## Directions for this task
Quote exactly and only this range of lines in the data below: the line that holds "shipping: none -> 78.95" to the line that holds "shipping: 41.95 -> none", both included.

## Available data
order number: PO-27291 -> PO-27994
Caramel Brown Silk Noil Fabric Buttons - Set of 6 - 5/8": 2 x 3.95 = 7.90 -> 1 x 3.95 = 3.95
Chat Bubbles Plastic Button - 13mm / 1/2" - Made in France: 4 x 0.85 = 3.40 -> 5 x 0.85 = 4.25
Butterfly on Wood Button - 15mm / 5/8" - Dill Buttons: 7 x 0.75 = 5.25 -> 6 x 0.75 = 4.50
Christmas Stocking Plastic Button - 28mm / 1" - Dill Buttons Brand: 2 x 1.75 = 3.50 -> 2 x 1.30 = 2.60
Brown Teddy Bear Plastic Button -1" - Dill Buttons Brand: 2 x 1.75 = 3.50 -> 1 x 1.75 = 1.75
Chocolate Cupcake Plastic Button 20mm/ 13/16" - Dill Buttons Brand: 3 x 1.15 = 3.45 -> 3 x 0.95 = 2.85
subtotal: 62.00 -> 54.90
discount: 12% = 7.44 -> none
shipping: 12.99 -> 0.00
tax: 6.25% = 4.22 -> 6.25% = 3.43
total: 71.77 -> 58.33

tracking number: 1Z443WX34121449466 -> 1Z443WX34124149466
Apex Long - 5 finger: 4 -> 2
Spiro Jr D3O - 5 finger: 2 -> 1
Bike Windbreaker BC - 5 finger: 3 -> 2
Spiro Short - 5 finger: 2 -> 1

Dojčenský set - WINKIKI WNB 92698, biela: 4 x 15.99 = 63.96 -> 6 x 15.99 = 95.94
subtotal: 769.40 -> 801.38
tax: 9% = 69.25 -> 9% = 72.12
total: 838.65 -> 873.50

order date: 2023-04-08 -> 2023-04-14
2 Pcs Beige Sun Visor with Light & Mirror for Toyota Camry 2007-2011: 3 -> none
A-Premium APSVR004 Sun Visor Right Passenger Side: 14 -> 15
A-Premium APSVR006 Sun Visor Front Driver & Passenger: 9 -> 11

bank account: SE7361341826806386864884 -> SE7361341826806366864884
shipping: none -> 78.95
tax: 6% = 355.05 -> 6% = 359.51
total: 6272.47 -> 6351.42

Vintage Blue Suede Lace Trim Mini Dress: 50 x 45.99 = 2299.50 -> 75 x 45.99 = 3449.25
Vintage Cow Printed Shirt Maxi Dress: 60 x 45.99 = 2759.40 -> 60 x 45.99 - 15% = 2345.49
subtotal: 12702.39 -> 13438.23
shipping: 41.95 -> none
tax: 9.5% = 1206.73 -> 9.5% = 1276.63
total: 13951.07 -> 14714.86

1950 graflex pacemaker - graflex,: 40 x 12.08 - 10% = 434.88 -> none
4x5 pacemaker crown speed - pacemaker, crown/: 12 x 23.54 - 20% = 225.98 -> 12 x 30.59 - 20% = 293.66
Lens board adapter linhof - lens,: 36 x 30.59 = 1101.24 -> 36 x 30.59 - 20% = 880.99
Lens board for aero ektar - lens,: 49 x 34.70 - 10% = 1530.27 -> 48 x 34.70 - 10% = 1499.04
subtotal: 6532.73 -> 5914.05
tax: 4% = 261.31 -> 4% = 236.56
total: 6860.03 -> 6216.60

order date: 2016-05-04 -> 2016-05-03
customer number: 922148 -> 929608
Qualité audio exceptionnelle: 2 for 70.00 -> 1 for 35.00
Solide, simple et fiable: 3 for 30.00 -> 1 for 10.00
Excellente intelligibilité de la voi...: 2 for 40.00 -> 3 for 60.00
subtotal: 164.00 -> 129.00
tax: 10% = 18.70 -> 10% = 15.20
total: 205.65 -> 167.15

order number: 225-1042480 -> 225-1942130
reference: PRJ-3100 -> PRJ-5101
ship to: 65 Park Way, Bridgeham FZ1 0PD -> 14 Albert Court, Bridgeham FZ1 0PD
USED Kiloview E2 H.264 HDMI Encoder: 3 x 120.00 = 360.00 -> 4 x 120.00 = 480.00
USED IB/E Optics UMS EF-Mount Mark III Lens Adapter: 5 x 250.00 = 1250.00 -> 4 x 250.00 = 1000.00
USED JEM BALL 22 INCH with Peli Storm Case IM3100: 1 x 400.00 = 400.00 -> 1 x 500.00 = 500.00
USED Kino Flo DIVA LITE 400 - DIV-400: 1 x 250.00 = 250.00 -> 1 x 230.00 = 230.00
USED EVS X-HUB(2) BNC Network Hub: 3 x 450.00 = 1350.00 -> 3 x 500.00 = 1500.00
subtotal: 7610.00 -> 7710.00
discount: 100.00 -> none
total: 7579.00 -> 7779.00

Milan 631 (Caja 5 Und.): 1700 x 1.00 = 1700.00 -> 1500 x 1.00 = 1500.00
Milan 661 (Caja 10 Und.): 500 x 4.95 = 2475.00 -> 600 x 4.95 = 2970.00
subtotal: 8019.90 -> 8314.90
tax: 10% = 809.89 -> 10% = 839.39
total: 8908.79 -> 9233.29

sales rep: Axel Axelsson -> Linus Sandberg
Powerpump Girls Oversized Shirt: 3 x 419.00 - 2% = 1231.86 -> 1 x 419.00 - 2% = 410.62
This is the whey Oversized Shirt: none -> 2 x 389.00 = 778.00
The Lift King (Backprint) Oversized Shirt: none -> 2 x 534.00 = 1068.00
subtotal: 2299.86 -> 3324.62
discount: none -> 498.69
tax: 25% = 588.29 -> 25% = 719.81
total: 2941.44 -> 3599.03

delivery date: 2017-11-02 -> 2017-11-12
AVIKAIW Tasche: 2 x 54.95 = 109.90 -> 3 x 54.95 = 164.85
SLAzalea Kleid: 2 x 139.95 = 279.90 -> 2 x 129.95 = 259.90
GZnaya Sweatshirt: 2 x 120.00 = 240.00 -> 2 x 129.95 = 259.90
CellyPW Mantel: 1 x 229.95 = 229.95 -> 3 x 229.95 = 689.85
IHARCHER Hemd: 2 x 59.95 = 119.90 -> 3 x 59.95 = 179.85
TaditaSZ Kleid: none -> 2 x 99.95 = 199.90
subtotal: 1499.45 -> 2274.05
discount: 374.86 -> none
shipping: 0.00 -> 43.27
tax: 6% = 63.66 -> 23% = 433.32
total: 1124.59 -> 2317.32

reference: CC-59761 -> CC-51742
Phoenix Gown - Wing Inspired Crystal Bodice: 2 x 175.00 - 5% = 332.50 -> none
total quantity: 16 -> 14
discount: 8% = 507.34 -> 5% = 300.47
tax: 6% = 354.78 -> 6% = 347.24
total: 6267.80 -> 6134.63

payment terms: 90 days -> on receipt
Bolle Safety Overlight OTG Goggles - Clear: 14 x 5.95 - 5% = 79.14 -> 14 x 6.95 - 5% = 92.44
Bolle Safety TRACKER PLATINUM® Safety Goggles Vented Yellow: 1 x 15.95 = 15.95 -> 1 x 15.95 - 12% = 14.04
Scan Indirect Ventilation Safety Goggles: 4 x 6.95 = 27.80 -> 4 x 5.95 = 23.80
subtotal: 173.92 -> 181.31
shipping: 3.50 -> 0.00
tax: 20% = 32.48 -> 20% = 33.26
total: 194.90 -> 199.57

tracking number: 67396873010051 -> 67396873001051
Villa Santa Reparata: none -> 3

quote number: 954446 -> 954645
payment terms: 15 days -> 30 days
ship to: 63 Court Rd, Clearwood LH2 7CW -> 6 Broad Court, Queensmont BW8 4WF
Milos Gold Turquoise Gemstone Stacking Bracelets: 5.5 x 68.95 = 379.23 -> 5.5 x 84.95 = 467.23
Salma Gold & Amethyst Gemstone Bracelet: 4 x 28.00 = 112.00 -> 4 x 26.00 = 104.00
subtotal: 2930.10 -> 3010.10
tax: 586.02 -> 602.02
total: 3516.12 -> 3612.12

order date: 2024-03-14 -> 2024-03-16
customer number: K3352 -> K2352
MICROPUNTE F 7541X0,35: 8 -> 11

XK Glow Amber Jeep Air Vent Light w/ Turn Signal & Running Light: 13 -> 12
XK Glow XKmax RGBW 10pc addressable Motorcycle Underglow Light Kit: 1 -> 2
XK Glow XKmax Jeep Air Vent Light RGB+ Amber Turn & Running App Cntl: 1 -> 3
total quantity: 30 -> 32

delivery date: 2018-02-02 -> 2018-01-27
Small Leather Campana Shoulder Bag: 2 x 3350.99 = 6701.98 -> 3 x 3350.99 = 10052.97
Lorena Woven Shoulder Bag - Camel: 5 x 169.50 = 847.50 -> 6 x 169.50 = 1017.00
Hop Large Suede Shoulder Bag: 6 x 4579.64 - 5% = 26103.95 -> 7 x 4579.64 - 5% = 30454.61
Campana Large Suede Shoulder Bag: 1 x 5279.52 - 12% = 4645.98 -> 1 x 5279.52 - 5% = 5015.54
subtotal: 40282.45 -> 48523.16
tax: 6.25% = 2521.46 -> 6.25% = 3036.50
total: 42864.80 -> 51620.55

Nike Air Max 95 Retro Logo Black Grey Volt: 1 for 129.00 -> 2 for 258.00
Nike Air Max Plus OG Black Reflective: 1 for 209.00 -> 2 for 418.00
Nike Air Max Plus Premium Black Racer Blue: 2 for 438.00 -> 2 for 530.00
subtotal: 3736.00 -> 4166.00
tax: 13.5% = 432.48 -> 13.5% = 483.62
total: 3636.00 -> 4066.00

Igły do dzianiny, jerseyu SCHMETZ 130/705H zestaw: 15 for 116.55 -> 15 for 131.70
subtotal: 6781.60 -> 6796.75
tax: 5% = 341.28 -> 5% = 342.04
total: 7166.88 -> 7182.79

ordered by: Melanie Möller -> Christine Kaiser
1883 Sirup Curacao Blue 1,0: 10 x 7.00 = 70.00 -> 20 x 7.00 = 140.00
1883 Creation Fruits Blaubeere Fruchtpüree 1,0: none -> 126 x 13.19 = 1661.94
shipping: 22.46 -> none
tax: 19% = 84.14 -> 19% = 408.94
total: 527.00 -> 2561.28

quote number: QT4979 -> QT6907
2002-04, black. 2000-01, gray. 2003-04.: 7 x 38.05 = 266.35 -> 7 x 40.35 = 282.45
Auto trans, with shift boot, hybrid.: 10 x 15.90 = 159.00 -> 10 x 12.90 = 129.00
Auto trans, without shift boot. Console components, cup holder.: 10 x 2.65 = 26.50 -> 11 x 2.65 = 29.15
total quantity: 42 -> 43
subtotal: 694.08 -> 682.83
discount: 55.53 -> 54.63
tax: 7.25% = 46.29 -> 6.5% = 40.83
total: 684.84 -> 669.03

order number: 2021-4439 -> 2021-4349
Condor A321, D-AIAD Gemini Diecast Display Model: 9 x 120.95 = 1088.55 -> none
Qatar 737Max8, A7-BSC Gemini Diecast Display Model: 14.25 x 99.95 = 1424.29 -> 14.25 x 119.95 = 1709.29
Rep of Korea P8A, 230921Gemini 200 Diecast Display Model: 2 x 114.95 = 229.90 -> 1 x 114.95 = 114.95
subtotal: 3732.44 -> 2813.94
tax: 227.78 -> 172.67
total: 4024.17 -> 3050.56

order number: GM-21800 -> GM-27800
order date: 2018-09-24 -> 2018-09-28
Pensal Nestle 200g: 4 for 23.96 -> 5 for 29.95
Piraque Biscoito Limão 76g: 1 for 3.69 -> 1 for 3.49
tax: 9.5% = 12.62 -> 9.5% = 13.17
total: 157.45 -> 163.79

## Written reply
shipping: none -> 78.95
tax: 6% = 355.05 -> 6% = 359.51
total: 6272.47 -> 6351.42

Vintage Blue Suede Lace Trim Mini Dress: 50 x 45.99 = 2299.50 -> 75 x 45.99 = 3449.25
Vintage Cow Printed Shirt Maxi Dress: 60 x 45.99 = 2759.40 -> 60 x 45.99 - 15% = 2345.49
subtotal: 12702.39 -> 13438.23
shipping: 41.95 -> none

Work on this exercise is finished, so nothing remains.